┌──

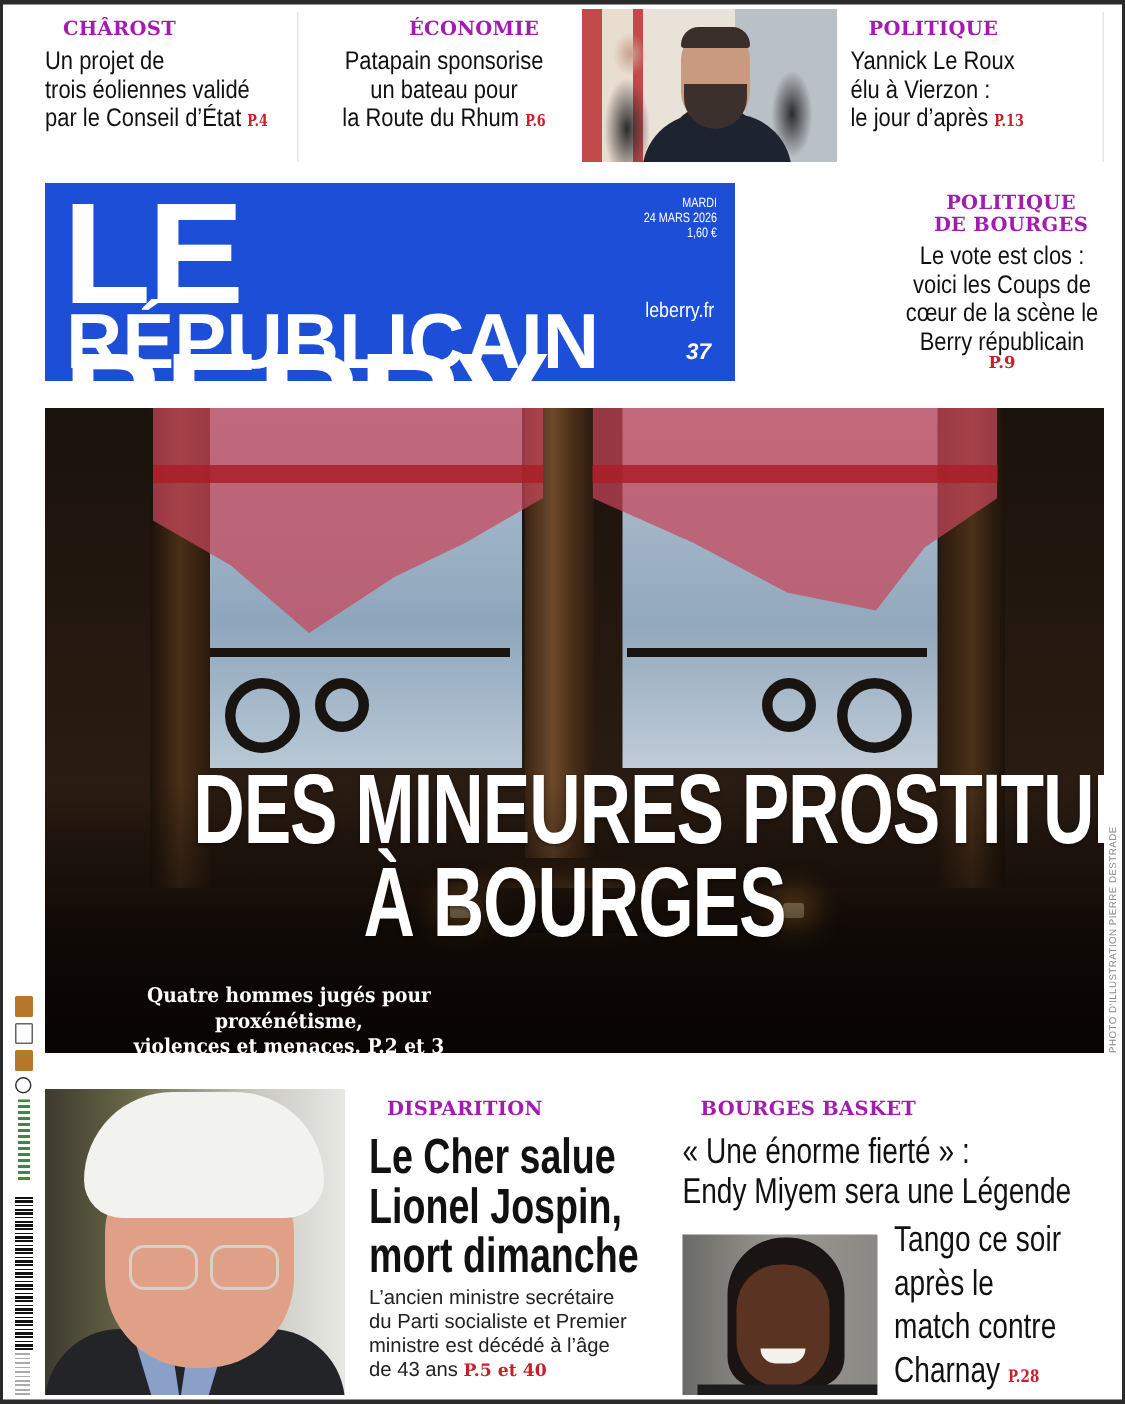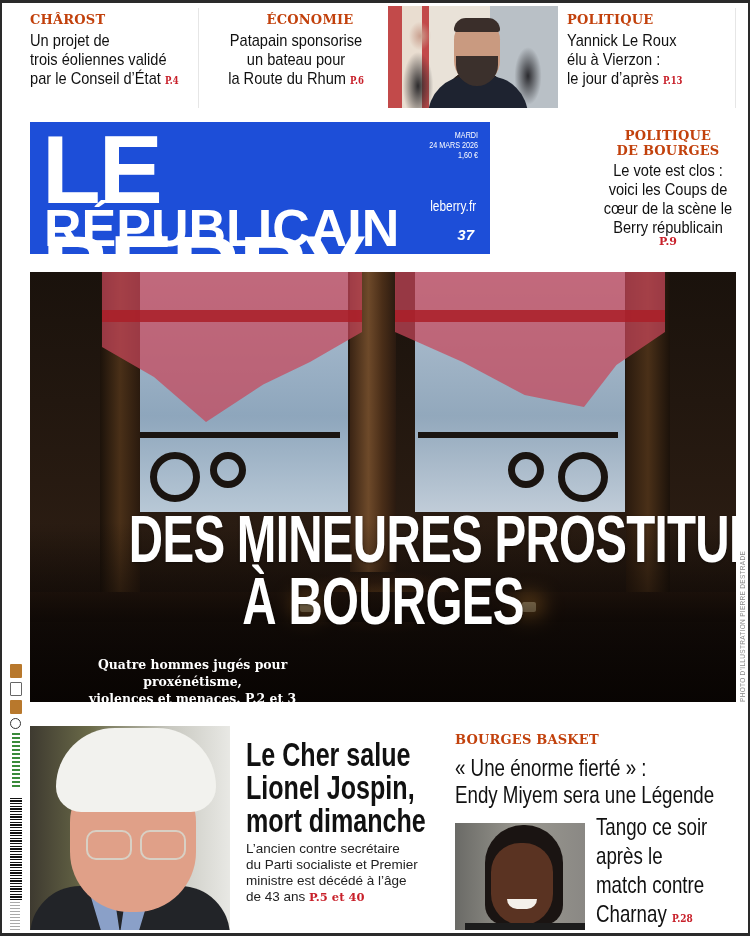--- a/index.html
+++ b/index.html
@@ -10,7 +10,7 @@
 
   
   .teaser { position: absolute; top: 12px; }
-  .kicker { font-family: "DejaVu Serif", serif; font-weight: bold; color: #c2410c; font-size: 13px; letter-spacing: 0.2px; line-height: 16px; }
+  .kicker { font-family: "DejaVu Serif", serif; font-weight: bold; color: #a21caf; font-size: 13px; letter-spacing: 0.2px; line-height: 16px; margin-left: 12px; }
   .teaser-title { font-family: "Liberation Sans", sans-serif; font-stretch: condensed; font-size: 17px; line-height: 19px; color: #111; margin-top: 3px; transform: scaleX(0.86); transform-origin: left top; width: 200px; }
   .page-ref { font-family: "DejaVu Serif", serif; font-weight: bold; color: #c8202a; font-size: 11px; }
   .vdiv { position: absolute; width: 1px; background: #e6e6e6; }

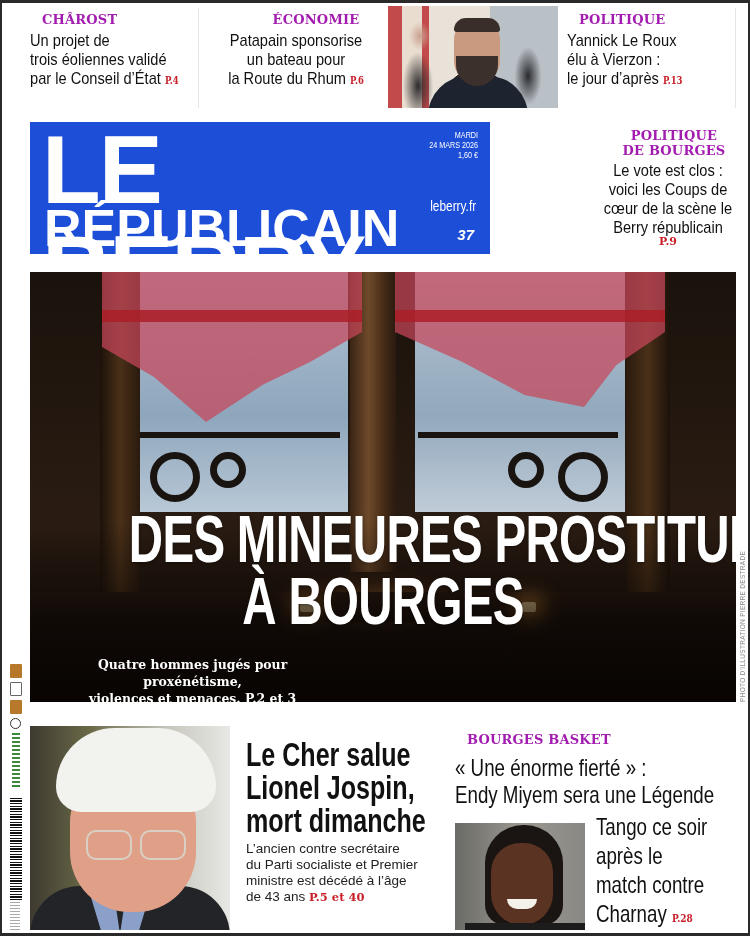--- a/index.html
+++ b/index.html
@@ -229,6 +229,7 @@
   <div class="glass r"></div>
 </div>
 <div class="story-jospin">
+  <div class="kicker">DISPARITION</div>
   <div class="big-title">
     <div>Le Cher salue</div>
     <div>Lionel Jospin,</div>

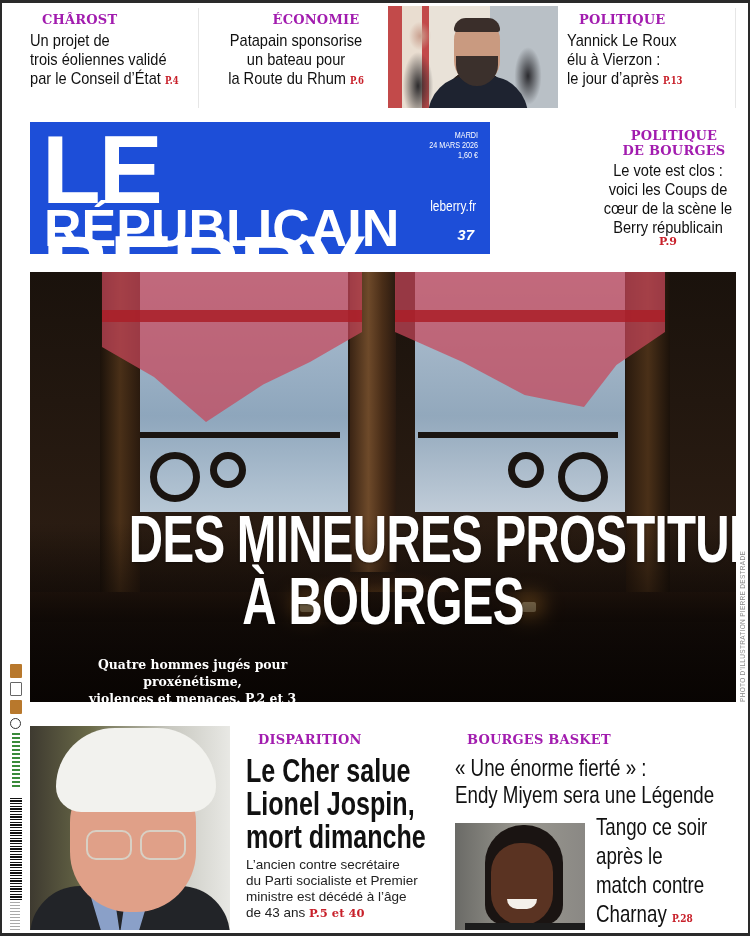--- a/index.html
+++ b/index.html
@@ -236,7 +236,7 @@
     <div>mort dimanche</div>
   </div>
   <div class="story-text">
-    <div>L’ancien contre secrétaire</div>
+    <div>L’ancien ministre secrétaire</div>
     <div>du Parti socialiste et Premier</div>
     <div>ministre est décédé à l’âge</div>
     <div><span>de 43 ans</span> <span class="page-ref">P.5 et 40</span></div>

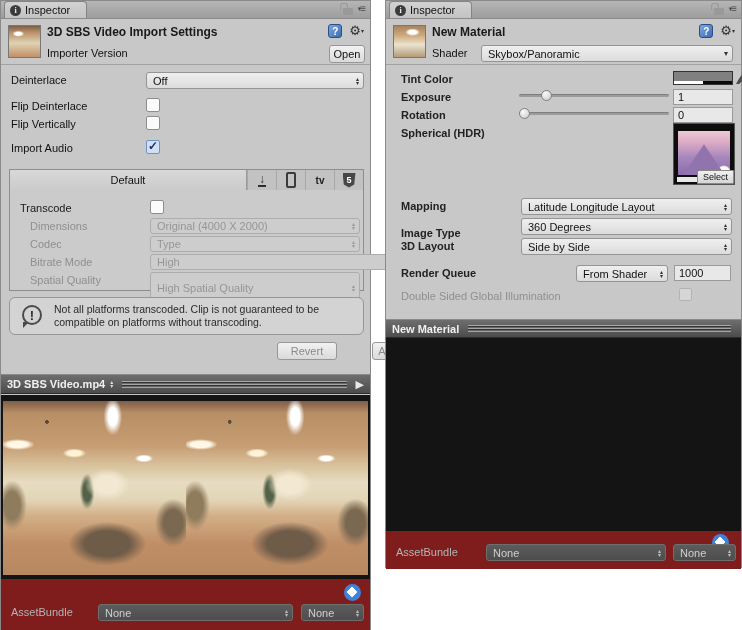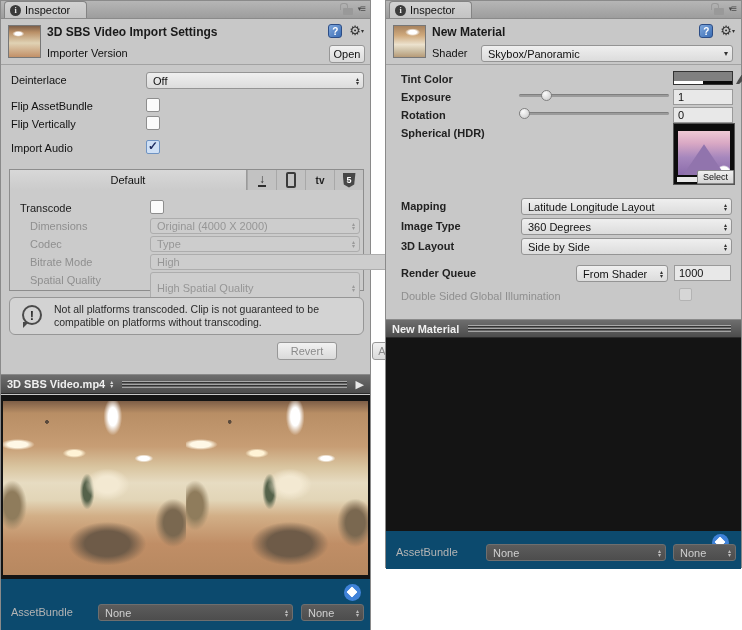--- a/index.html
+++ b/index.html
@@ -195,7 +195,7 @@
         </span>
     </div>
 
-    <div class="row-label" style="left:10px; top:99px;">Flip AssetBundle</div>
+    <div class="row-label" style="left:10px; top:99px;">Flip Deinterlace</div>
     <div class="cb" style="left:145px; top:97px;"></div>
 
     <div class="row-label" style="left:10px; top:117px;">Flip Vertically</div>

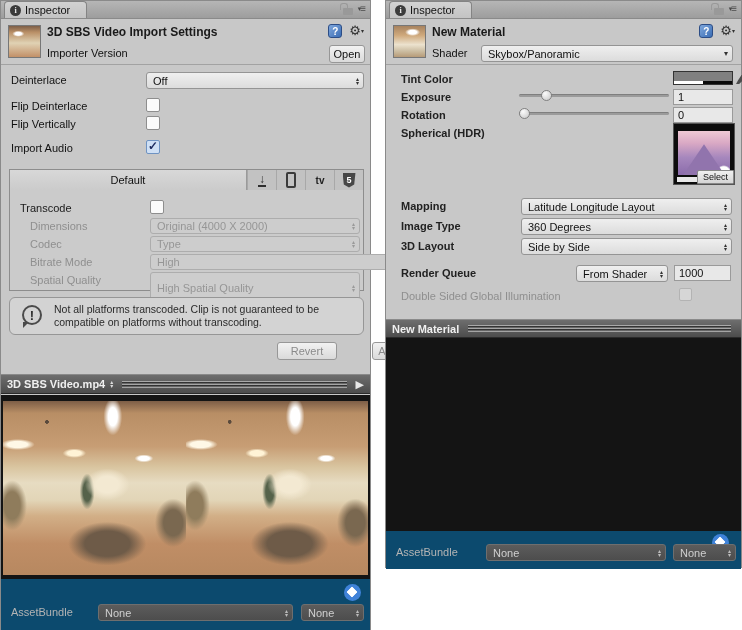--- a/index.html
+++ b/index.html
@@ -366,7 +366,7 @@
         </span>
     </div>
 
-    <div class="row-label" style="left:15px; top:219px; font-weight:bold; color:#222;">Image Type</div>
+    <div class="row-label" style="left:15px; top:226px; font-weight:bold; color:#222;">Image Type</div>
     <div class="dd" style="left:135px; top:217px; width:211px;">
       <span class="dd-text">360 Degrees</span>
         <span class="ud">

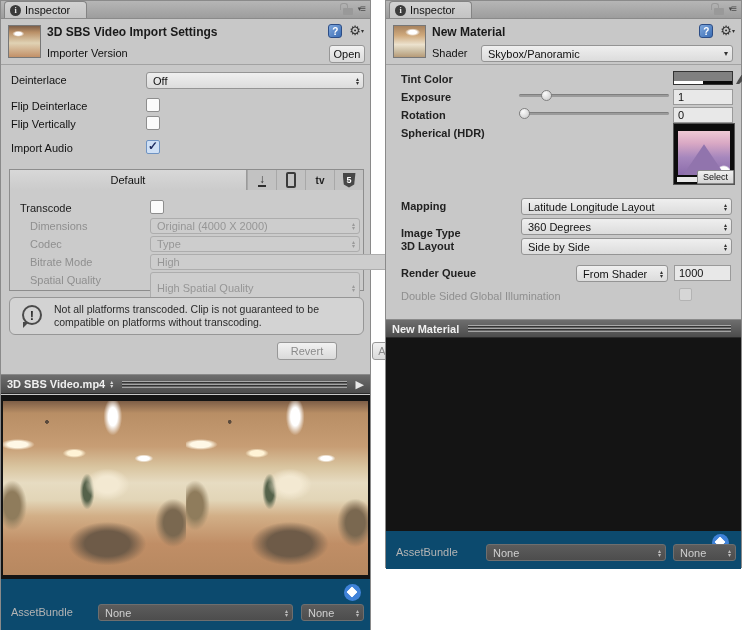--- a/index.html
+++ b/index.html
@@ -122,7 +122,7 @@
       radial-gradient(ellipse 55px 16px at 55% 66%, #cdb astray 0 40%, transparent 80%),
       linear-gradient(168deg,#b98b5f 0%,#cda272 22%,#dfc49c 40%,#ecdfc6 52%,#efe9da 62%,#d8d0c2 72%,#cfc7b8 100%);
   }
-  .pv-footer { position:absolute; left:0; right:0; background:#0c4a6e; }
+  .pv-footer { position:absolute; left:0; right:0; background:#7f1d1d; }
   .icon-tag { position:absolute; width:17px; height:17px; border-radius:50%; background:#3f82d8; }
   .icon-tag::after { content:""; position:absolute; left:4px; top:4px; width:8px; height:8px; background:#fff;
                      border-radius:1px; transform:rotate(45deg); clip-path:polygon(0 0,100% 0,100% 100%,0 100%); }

└──

Copy only what lies between the start of the listing above and the line containing "bold; color: #c2410c;", inclusive of both ends, exactly as written, and drop the pictures.

--- a/index.html
+++ b/index.html
@@ -10,7 +10,7 @@
 
   
   .teaser { position: absolute; top: 12px; }
-  .kicker { font-family: "DejaVu Serif", serif; font-weight: bold; color: #c2410c; font-size: 13px; letter-spacing: 0.2px; line-height: 16px; }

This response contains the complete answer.